Ce sont des données venues des confins du monde. Peut-être aussi des signes précurseurs d’un changement d’ère. Le 10 septembre, à la fin de l’hiver austral, la banquise antarctique a atteint son maximum annuel. Ce jour-là, les satellites n’ont recensé que 16,96 millions de kilomètres carrés. Il s’agit de la surface la plus faible de l’histoire des relevés, quasiment deux millions en dessous de la moyenne 2011-2020. La suite d’une tendance.
En février, à la fin de l’été dans l’hémisphère Sud, la banquise autour du pôle Sud avait beaucoup fondu, atteignant son minimum historique, avec 1,792 million de kilomètres carrés. « Il est de plus en plus évident que le système de glace de mer de l’Antarctique est entré dans un nouveau régime, caractérisé par une influence beaucoup plus forte des eaux océaniques chaudes », a analysé l’institut américain National Snow and Ice Data Center dans une note du 4 octobre.
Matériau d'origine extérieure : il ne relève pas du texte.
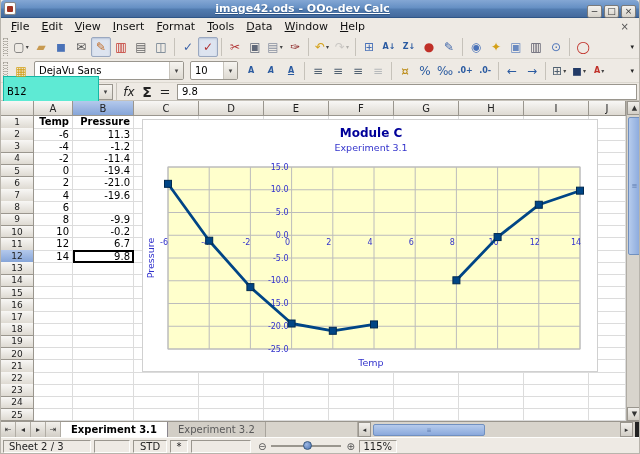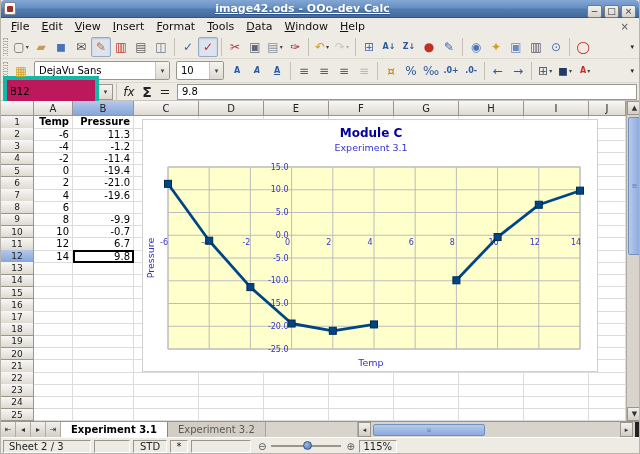--- a/index.html
+++ b/index.html
@@ -36,21 +36,21 @@
 .tbtn .dd { font-size:6px; color:#444; margin-left:1px; }
 .tbtn .txtico { font-size:7px; font-weight:bold; letter-spacing:0; }
 .tsep { width:1px; height:18px; background:#c6c2ba; margin:0 3px; }
 .combo { display:flex; align-items:center; height:19px; background:#ffffff; border:1px solid #9a968e; border-radius:2px; margin:0 3px; font-size:10px; }
 .combo .cval { padding:0 4px; flex:1; white-space:nowrap; overflow:hidden; }
 .combo .cdd { width:14px; height:100%; display:flex; align-items:center; justify-content:center; font-size:7px; color:#444; border-left:1px solid #c8c4bc; background:linear-gradient(#f6f4f0,#dedad2); }
 .overflow-btn { font-size:7px; color:#222; margin-left:auto; padding:0 3px; }
 
 
 .formulabar { height:18px; display:flex; align-items:center; background:#eeeae4; padding:1px 2px; border-bottom:1px solid #c6c2ba; }
-.namebox { width:96px; height:32px; background:#be185d; border:4px solid #14b8a6; font-size:10px; padding:0 3px; display:flex; align-items:center; }
+.namebox { width:96px; height:32px; background:#5eead4; border:1px solid #14b8a6; font-size:10px; padding:0 3px; display:flex; align-items:center; }
 .namebox-dd { width:14px; height:16px; border:1px solid #9a968e; border-left:none; background:linear-gradient(#f6f4f0,#dedad2); display:flex; align-items:center; justify-content:center; font-size:7px; color:#444; }
 .fbtn { width:18px; text-align:center; font-size:12px; color:#222; }
 .formula-input { flex:1; height:16px; background:#fff; border:1px solid #9a968e; font-size:10px; padding:0 4px; display:flex; align-items:center; margin-left:3px; }
 
 
 .sheet { position:relative; width:640px; height:320px; background:#fff; overflow:hidden; }
 .hdr { position:absolute; display:flex; align-items:center; justify-content:center;
   background:linear-gradient(#f8f7f5,#dedad2); border-right:1px solid #9a968e; border-bottom:1px solid #9a968e;
   font-size:10px; color:#222; }
 .hdr.sel { background:linear-gradient(#b4c9ec,#86a5d8); }
@@ -216,21 +216,21 @@
         <span style="color: rgb(192, 48, 40);">◯</span>
       </span>
       <span class="overflow-btn">▾</span>
     </div>
 
   <div class="toolbar" id="toolbar-formatting">
       <span class="grip"></span>
       <span class="tbtn">
         <span style="color: rgb(212, 160, 23);">▦</span>
       </span>
-      <span class="combo" style="width: 136px;">
+      <span class="combo" style="width: 150px;">
         <span class="cval">DejaVu Sans</span>
         <span class="cdd">▾</span>
       </span>
       <span class="combo" style="width: 48px;">
         <span class="cval">10</span>
         <span class="cdd">▾</span>
       </span>
       <span class="tbtn">
         <span class="txtico" style="color: rgb(42, 90, 160); font-weight: bold; font-size: 8px;">A</span>
       </span>
@@ -413,21 +413,21 @@
       <div class="cell" style="left: 133px; top: 112.6px; width: 65px; height: 12.7px;"></div>
       <div class="cell" style="left: 198px; top: 112.6px; width: 65px; height: 12.7px;"></div>
       <div class="cell" style="left: 263px; top: 112.6px; width: 65px; height: 12.7px;"></div>
       <div class="cell" style="left: 328px; top: 112.6px; width: 65px; height: 12.7px;"></div>
       <div class="cell" style="left: 393px; top: 112.6px; width: 65px; height: 12.7px;"></div>
       <div class="cell" style="left: 458px; top: 112.6px; width: 65px; height: 12.7px;"></div>
       <div class="cell" style="left: 523px; top: 112.6px; width: 65px; height: 12.7px;"></div>
       <div class="cell" style="left: 588px; top: 112.6px; width: 37px; height: 12.7px;"></div>
       <div class="hdr rowhdr" style="left: 0px; top: 124.8px; width: 33px; height: 12.7px;">10</div>
       <div class="cell" style="left: 33px; top: 124.8px; width: 39px; height: 12.7px;">10</div>
-      <div class="cell" style="left: 72px; top: 124.8px; width: 61px; height: 12.7px;">-0.7</div>
+      <div class="cell" style="left: 72px; top: 124.8px; width: 61px; height: 12.7px;">-0.2</div>
       <div class="cell" style="left: 133px; top: 124.8px; width: 65px; height: 12.7px;"></div>
       <div class="cell" style="left: 198px; top: 124.8px; width: 65px; height: 12.7px;"></div>
       <div class="cell" style="left: 263px; top: 124.8px; width: 65px; height: 12.7px;"></div>
       <div class="cell" style="left: 328px; top: 124.8px; width: 65px; height: 12.7px;"></div>
       <div class="cell" style="left: 393px; top: 124.8px; width: 65px; height: 12.7px;"></div>
       <div class="cell" style="left: 458px; top: 124.8px; width: 65px; height: 12.7px;"></div>
       <div class="cell" style="left: 523px; top: 124.8px; width: 65px; height: 12.7px;"></div>
       <div class="cell" style="left: 588px; top: 124.8px; width: 37px; height: 12.7px;"></div>
       <div class="hdr rowhdr" style="left: 0px; top: 137px; width: 33px; height: 12.7px;">11</div>
       <div class="cell" style="left: 33px; top: 137px; width: 39px; height: 12.7px;">12</div>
Une étude publiée jeudi 12 octobre dans la revue Science Advances est aussi alarmante. Grâce aux satellites, des chercheurs de l’université de Leeds ont scruté 162 plates-formes de glace qui entourent l’Antarctique. Continuité de la calotte glaciaire du continent, ces banquises sont des lieux névralgiques, agissant comme un bouchon entre les glaciers et la mer. Selon eux, 71 d’entre elles, notamment celles situées à l’ouest du continent (barrière de Getz, glacier de l’île du Pin), ont vu leur volume diminuer entre 1997 et 2021. La stabilité ou la croissance de celles situées à l’est n’a pas compensé cette perte, aboutissant à un rejet net de 7 500 milliards de tonnes d’eau de fonte dans les océans sur cette période. « Cette perte de masse est due à la fois à l’amincissement de la base et au retrait de l’extrémité de ces plateformes », peut-on lire dans l’étude.
L’énigme de l’Antarctique
Ces nouveaux indices sont-ils des signes de l’influence du réchauffement climatique d’origine humaine, ou le début d’un changement de cycle dans la variabilité naturelle ? Pendant de nombreuses années, l’Antarctique a été une énigme. Alors que l’Arctique se réchauffe deux à trois fois plus vite que le reste du monde et que la banquise du pôle Nord inquiète tous les scientifiques, la zone du pôle Sud semblait réagir différemment. La glace qui l’entoure n’a cessé de s’étendre jusqu’à un niveau très haut, en 2016. Comme si le train de grandes dépressions et de courants océaniques (le Southern Annular Mode) qui ceinture le continent blanc contribuait à isoler un peu plus ces terres extrêmes.